За Снитчеем вошел в сад кто-то незнакомый и остановился у ворот, никем незамеченный: общее внимание сделалось монополией восторженной Клеменси. Впрочем, он и не желал быть замеченным; он стоял поодаль, с потупленными глазами, и несмотря на его прекрасную наружность, в нем было что-то унылое, резко отличавшееся от общей радости.

Прежде всех заметили его зоркие глаза тетушки Марты, и в туже минуту она уже разговаривала с ним. Потом, подошедши к сестрам, она шепнула что-то на ухо Мери; Мери была, казалось, удивлена, но скоро опомнилась, робко подошла с Мартою к незнакомцу и тоже начала с ним говорить.

Снитчей, между тем, достал из кармана какой-то документ и говорил Бритну:

— Поздравляю вас: теперь вы единственный, полный владелец дома, в котором содержали до сих пор гостинницу, публичное заведение, известное под названием "Терки." Жена ваша должна была оставить один дом по милости мистера Уардена, — теперь он желает подарить ей другой. Я на днях буду иметь удовольствие спросить ваш голос, при выборах графства.
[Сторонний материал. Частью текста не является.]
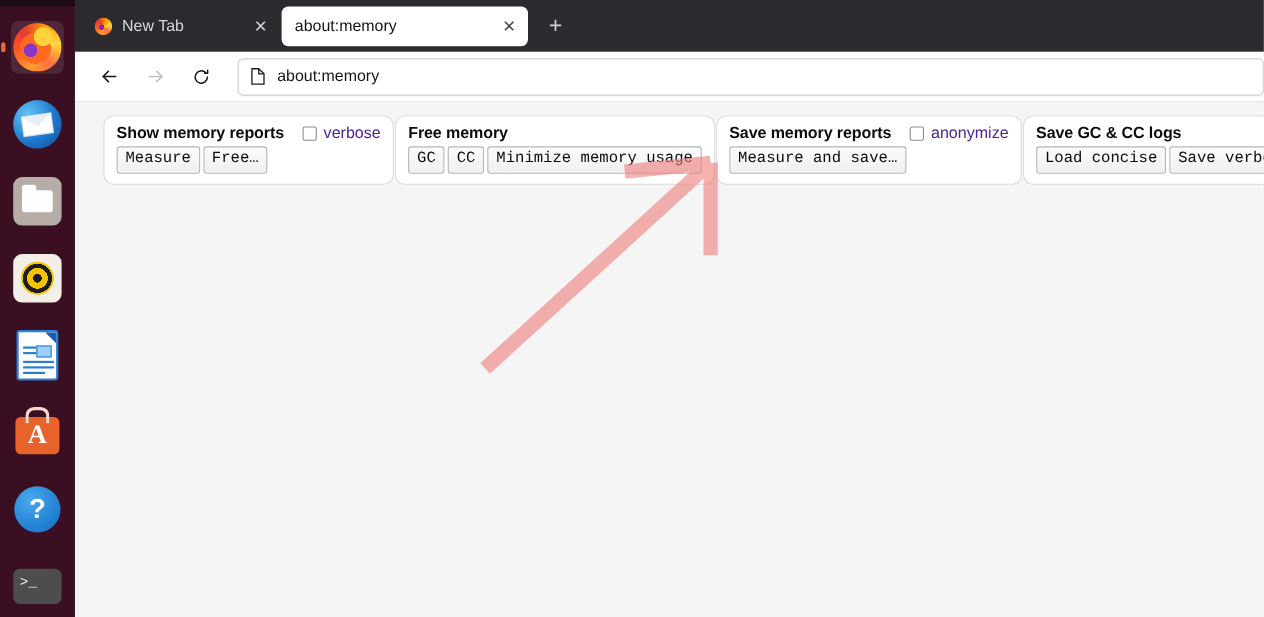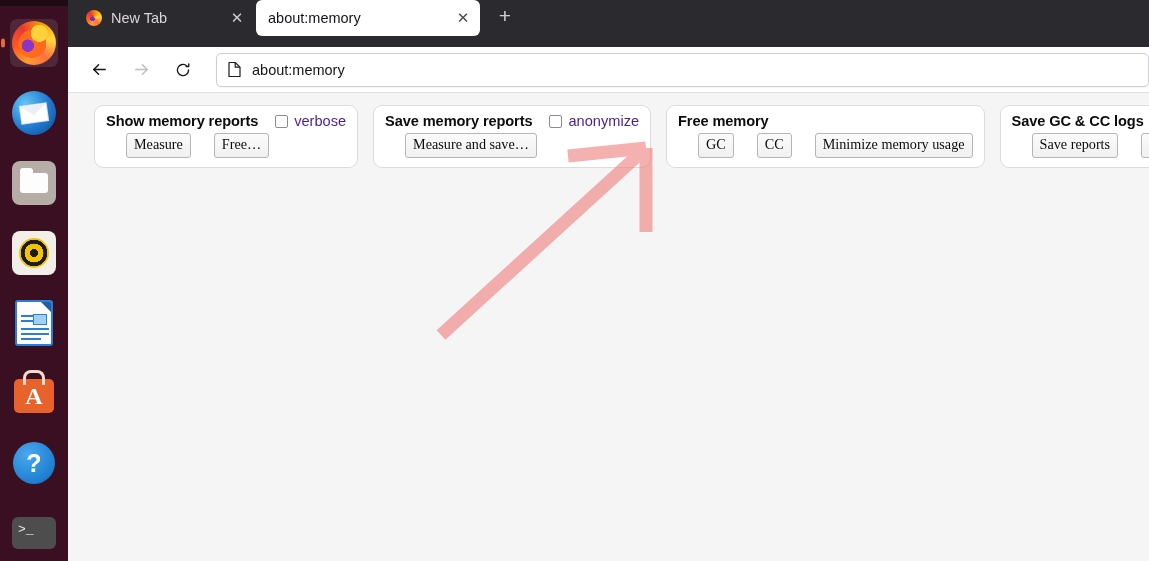--- a/index.html
+++ b/index.html
@@ -169,6 +169,7 @@
     height: 47px;
     background: #2b2a2e;
     display: flex;
+    align-items: flex-end;
     padding: 0 0 0 5px;
   }
   .tab {

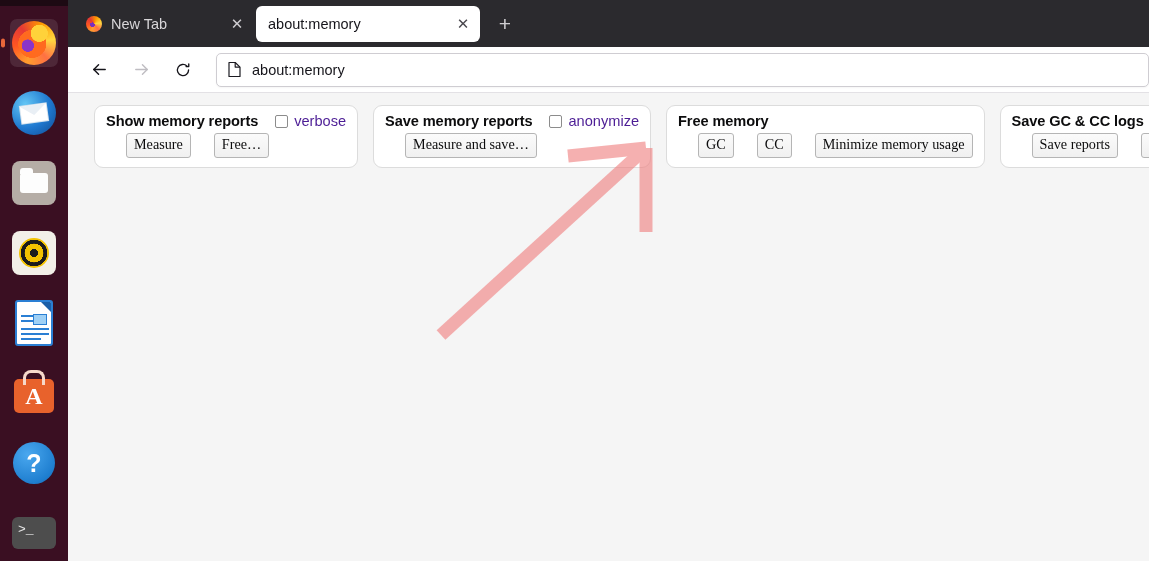--- a/index.html
+++ b/index.html
@@ -261,7 +261,7 @@
     padding: 12px 0 0 26px;
   }
 
-  .boxrow { display: flex; align-items: flex-start; gap: 15px; }
+  .boxrow { display: flex; align-items: flex-start; gap: 1px; }
 
   .box {
     background: #ffffff;

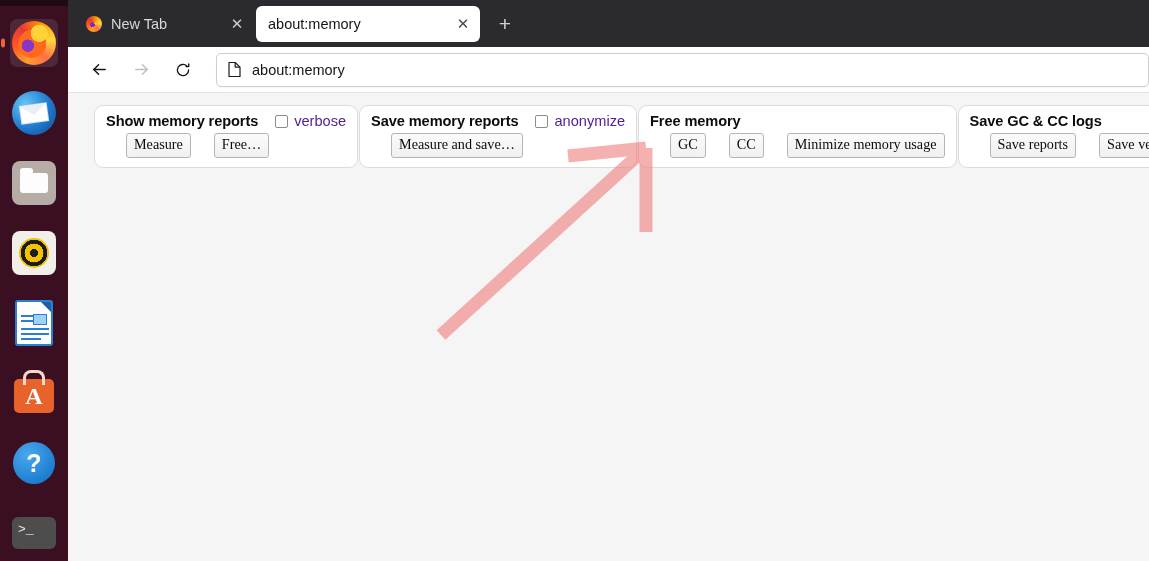--- a/index.html
+++ b/index.html
@@ -463,6 +463,17 @@
 
         <div class="box">
           <div class="box-head">
+            <span class="box-title">Free memory</span>
+          </div>
+          <div class="btnrow">
+            <button class="btn">GC</button>
+            <button class="btn">CC</button>
+            <button class="btn">Minimize memory usage</button>
+          </div>
+        </div>
+
+        <div class="box">
+          <div class="box-head">
             <span class="box-title">Save memory reports</span>
             <label class="chk-wrap">
               <span class="chk"></span>
@@ -471,17 +482,6 @@
           </div>
           <div class="btnrow">
             <button class="btn">Measure and save…</button>
-          </div>
-        </div>
-
-        <div class="box">
-          <div class="box-head">
-            <span class="box-title">Free memory</span>
-          </div>
-          <div class="btnrow">
-            <button class="btn">GC</button>
-            <button class="btn">CC</button>
-            <button class="btn">Minimize memory usage</button>
           </div>
         </div>
 

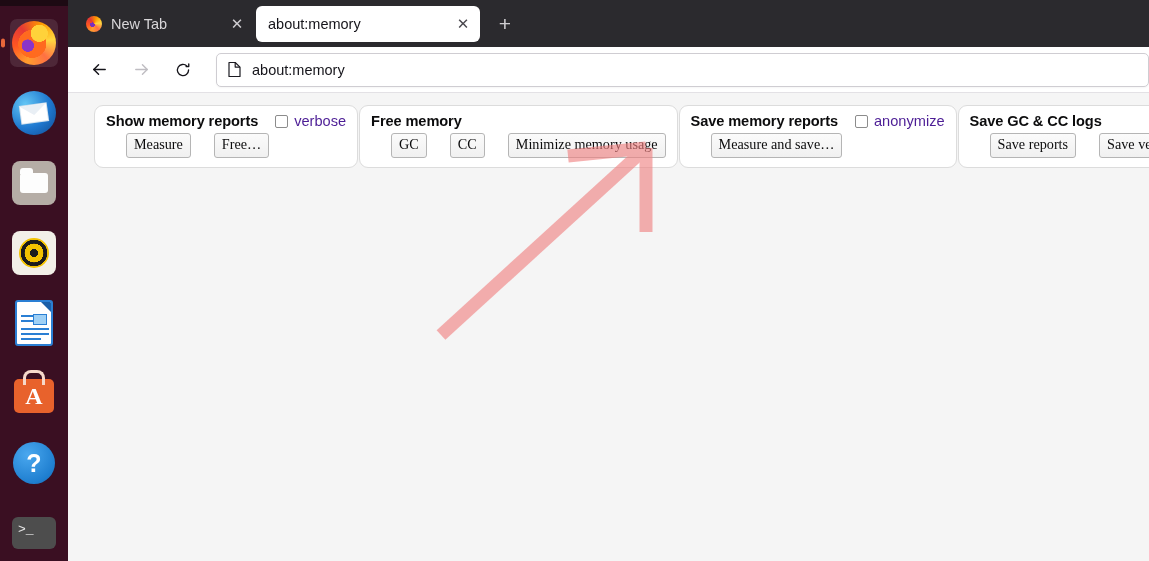--- a/index.html
+++ b/index.html
@@ -297,7 +297,7 @@
   }
   .btnrow { display: flex; align-items: center; }
   .btn {
-    font-family: Liberation Serif, serif;
+    font-family: Liberation Mono, monospace;
     font-size: 14.2px;
     color: #0c0c0d;
     background: linear-gradient(180deg,#fbfbfb 0%, #f0f0f0 100%);
@@ -307,7 +307,6 @@
     margin-right: 3px;
     white-space: nowrap;
     line-height: 1.25;
-    margin-left: 20px;
   }
   .btn:last-child { margin-right: 0; }
 

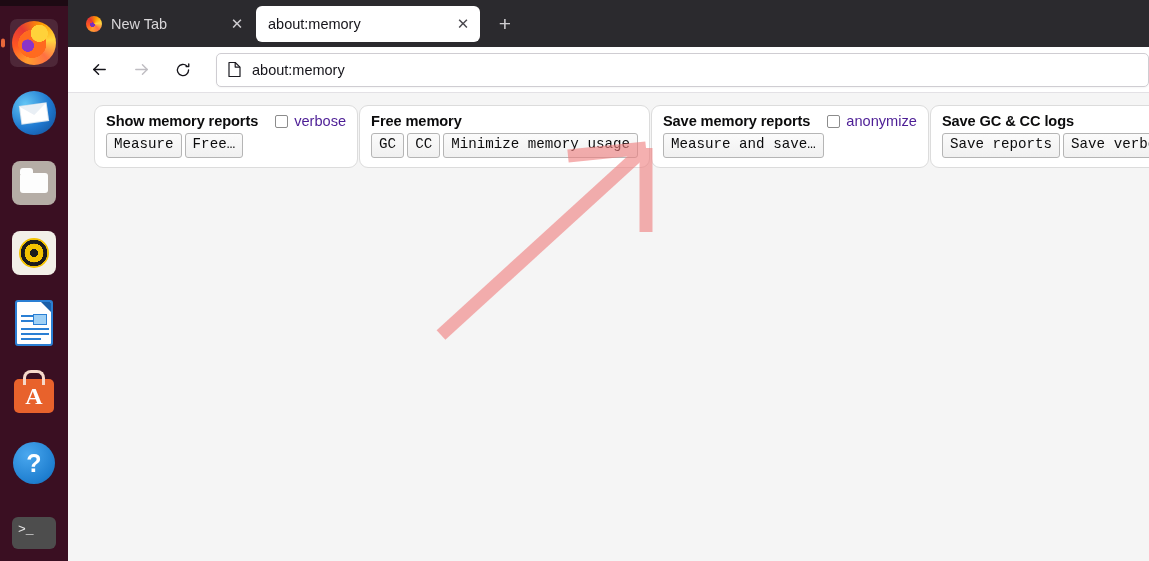--- a/index.html
+++ b/index.html
@@ -489,7 +489,7 @@
             <span class="box-title">Save GC &amp; CC logs</span>
           </div>
           <div class="btnrow">
-            <button class="btn">Save reports</button>
+            <button class="btn">Load concise</button>
             <button class="btn">Save verbose</button>
           </div>
         </div>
— А если я переменю вывеску, спросил Бритн: — это ничего не изменит касательно голоса?

— Нисколько отвечал адвокат.

— В таком случае, отвечал Бритн, возвращая ему крепость: сделайте одолжение, прибавьте тут слова: "и наперсток." Я велю написать их девизы в зале, вместо портрета жены.

— А мне, произнес позади них голос Мейкля Уардена:— позвольте мне прибегнуть под защиту этих девизов. Мистер Гитфильд! доктор Джеддлер! я мог оскорбить вас глубже, — что я этого не сделал, в том нет моей заслуги. Я не скажу, что я поумнел шестью годами или исправился. Я не имею никакого права на ваше снисхождение. Я дурно заплатил вам за гостеприимство; я увидел свои проступки со стыдом, которого никогда не забуду, но надеюсь, что это будет для меня не без пользы; мне раскрыла глаза особа (он взглянул на Мери), которую я молил простить мне, когда узнал всё её величие и свою ничтожность. Через несколько дней я уезжаю отсюда навсегда. Прошу у вас прощения. Делай другим то, чего сам от них желаешь! Забывай и прощай!

Время, от которого я узнал последнюю часть этой истории, и с которым имею честь быть лично знакомым лет 35, объявило мне, опираясь на свою косу, что Мейкль Уарден не уехал и не продал своего дома, а напротив того, раскрыл двери его настежь для всех и каждого, и живет в нем с женою, первою тамошнею красавицей, по имени Мери. Но я заметил, что время перепутывает иногда факты, и право не знаю, поверить ему или нет.